The formal part of the bagh visible today is only a small section of the original, much larger garden, where there was an extensive network of canals, wells and buildings of which mere ruins remain.

But it still is big enough by today’s standards.

If the monument mesmerizes you, a walk in the narrow kuchcha pathways lined by huge fruit trees of the bagh elevates your soul. The trees are age-old with branches leaning close to one another, as if embracing. The shrill chirping of bird drowns every other noise, even the chug-chugging of the train passing by on the nearby rail track. The bagh is home to scores of peacocks and peahens and during the monsoon the sight is to be seen to be believed. Though there is no availability of water inside the bagh, the natural beauty almost covers up for that.

The construction of this Sheeshmahal Bagh began in 1632, during the reign of Shahjahan, under the guidance of his wife, Azu-nissa Begum or Bibi Akbarabadi. It was originally called Aizzabad and consisted of an enclosure with a palace in the centre, Sheesh Mahal, now surviving in parts with patches of floral motifs on some of the walls. There were other buildings near this monument which have since then disappeared. A similar garden, also known as Shalimar Gardens, had been constructed by Azu-nissa Begum at Lahore in AD 1641.

It was at this very Sheeshmahal that Aurangzeb crowned himself the emperor of Hindustan after killing his brothers in July 21, 1658. Again, it was here that governor Litufullah Khan surrendered the city to Nadir Shah.

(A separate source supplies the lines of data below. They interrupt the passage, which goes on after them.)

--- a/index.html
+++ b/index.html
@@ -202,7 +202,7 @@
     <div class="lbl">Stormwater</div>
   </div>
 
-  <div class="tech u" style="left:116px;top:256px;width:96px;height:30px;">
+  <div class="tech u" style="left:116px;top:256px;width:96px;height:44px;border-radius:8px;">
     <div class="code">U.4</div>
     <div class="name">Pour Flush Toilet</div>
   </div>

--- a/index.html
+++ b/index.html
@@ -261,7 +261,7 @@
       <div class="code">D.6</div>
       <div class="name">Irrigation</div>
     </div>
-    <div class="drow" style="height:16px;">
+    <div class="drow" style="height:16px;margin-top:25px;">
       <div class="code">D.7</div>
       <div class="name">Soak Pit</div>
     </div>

During the Battle of Karnal, Persian ruler Nadir shah defeated the Indian troops at Karnal on February 24, 1739 and sent his men along to capture Delhi. Haji Faulad Khan who was the kotwal of the city refused to let him in at first. But Lutfullah Khan, the governor, was compelled to open the gates when he saw the letter written by Mohammad Shah, in which he surrendered to the invader. So there was nothing to do but to hand over the keys of the fortress, the treasury and the store houses to Nadir Shah’s men.

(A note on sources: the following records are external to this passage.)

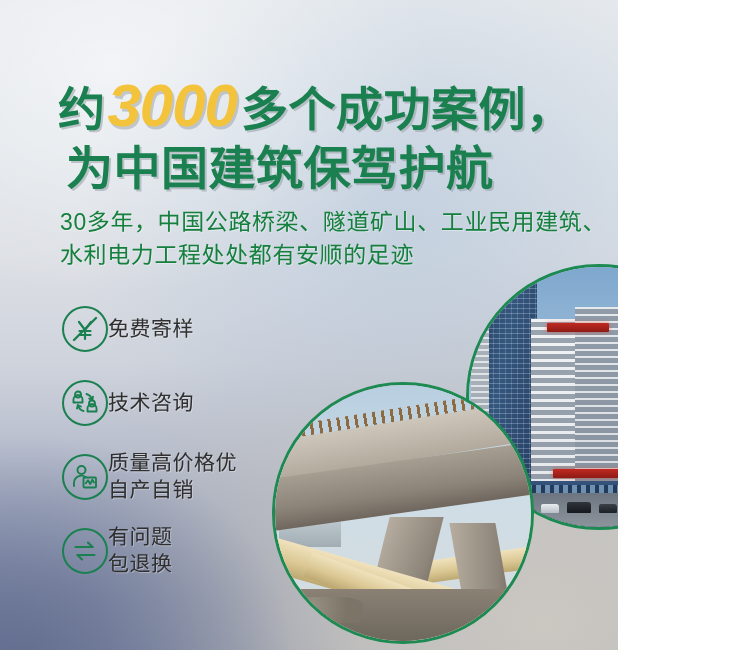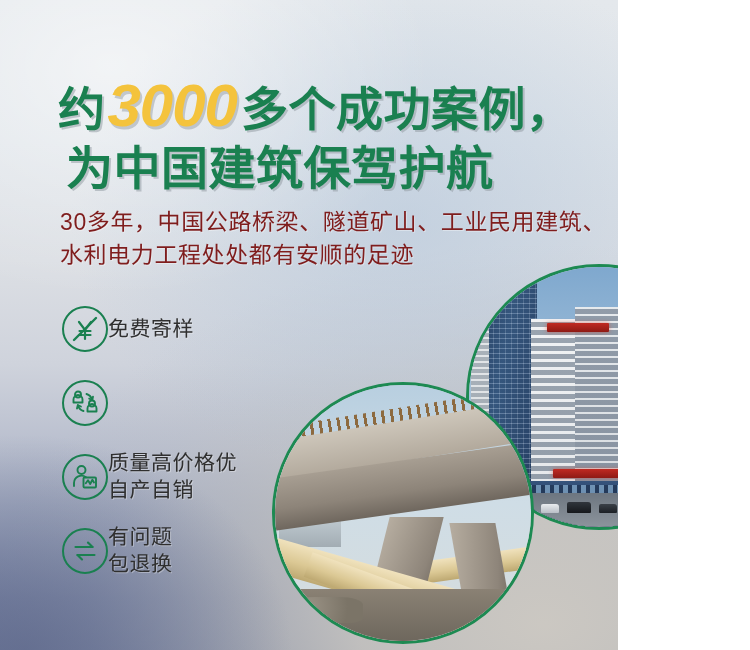--- a/index.html
+++ b/index.html
@@ -274,7 +274,7 @@
     left: 60px;
     top: 206px;
     z-index: 6;
-    color: #7f1d1d;
+    color: #15803d;
     font-size: 23px;
     line-height: 1.42;
     letter-spacing: 0.6px;

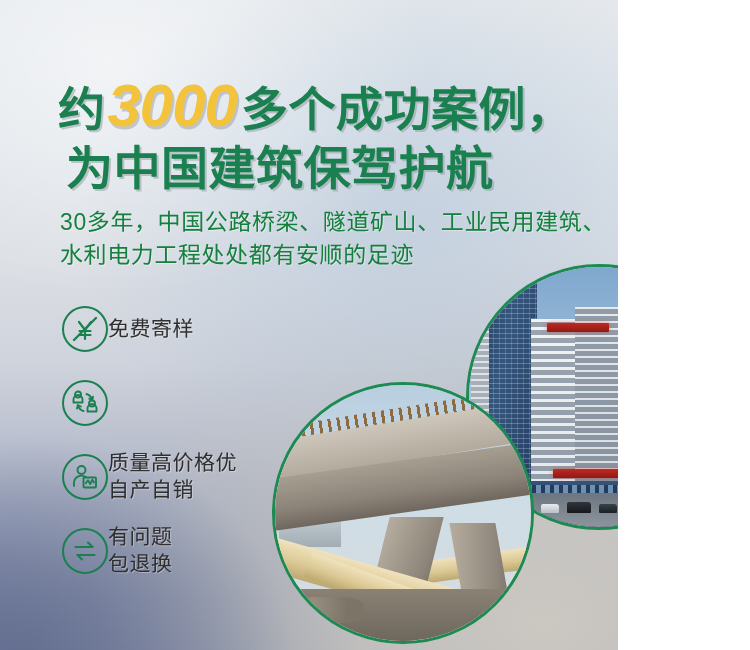--- a/index.html
+++ b/index.html
@@ -409,6 +409,7 @@
         </svg>
       </span>
       <span class="feature-text">
+        <span>技术咨询</span>
       </span>
     </div>
 

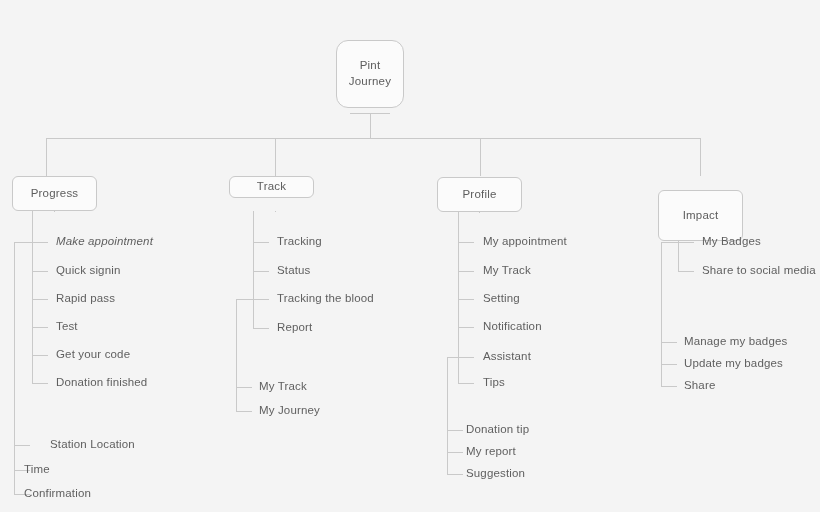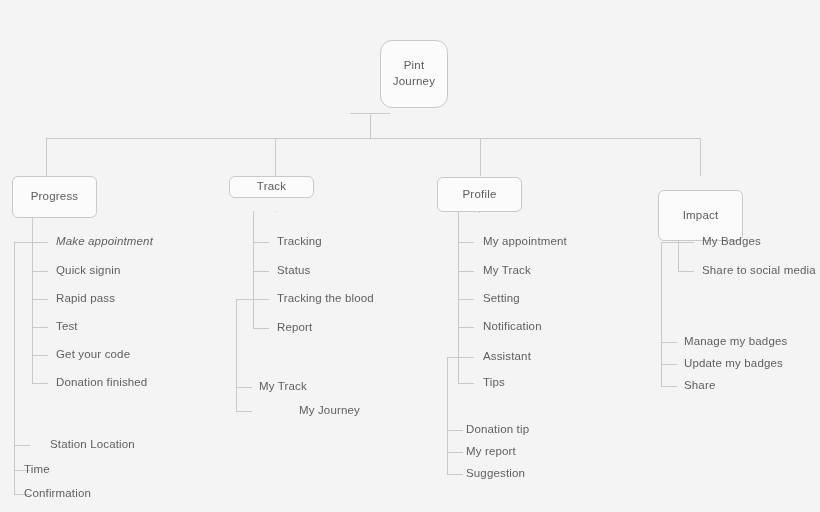--- a/index.html
+++ b/index.html
@@ -137,7 +137,7 @@
       <line x1="661" y1="242" x2="678" y2="242" stroke="#c9c9c9" stroke-width="1" shape-rendering="crispEdges"></line>
     </svg>
   <div id="nodes-layer">
-      <div class="node root" style="left: 336px; top: 40px; width: 68px; height: 68px; margin-left: 44px;">
+      <div class="node root" style="left: 336px; top: 40px; width: 68px; height: 68px;">
         <span class="node-label">Pint
 Journey</span>
       </div>

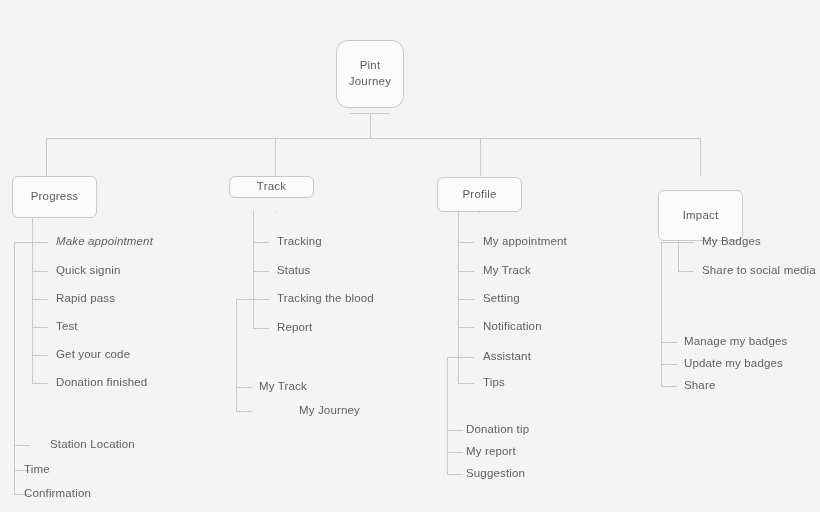--- a/index.html
+++ b/index.html
@@ -141,7 +141,7 @@
         <span class="node-label">Pint
 Journey</span>
       </div>
-      <div class="node" style="left: 12px; top: 176px; width: 85px; height: 42px;">
+      <div class="node" style="left: 12px; top: 176px; width: 85px; height: 35px;">
         <span class="node-label">Progress</span>
       </div>
       <div class="node" style="left: 229px; top: 176px; width: 85px; height: 22px;">

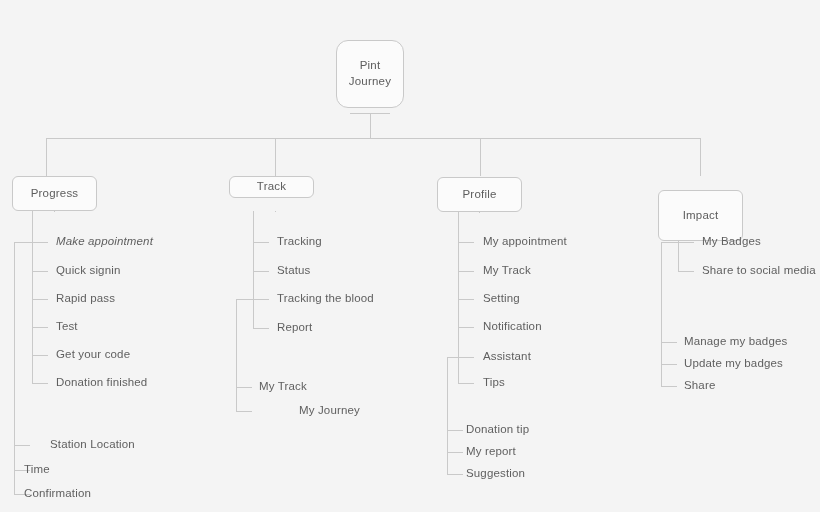--- a/index.html
+++ b/index.html
@@ -169,7 +169,7 @@
       <div class="leaf" style="left: 277px; top: 299px;">Tracking the blood</div>
       <div class="leaf" style="left: 277px; top: 328px;">Report</div>
       <div class="leaf" style="left: 259px; top: 387px;">My Track</div>
-      <div class="leaf" style="left: 259px; top: 411px; margin-left: 40px;">My Journey</div>
+      <div class="leaf" style="left: 259px; top: 411px;">My Journey</div>
       <div class="leaf" style="left: 483px; top: 242px;">My appointment</div>
       <div class="leaf" style="left: 483px; top: 271px;">My Track</div>
       <div class="leaf" style="left: 483px; top: 299px;">Setting</div>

History tells us that Shahjahan was very fond of this bagh (garden) and always used the palace here as a halting place while on his royal trips to Kashmir, Punjab, and Lahore. The garden and the palace within it were the favourite country house of the Mughal Emperor Aurangzeb as well.

During the British Raj, Sir David Ochterlony and Lord Metcalfe, both British residents in Delhi, used the garden as their summer lodge.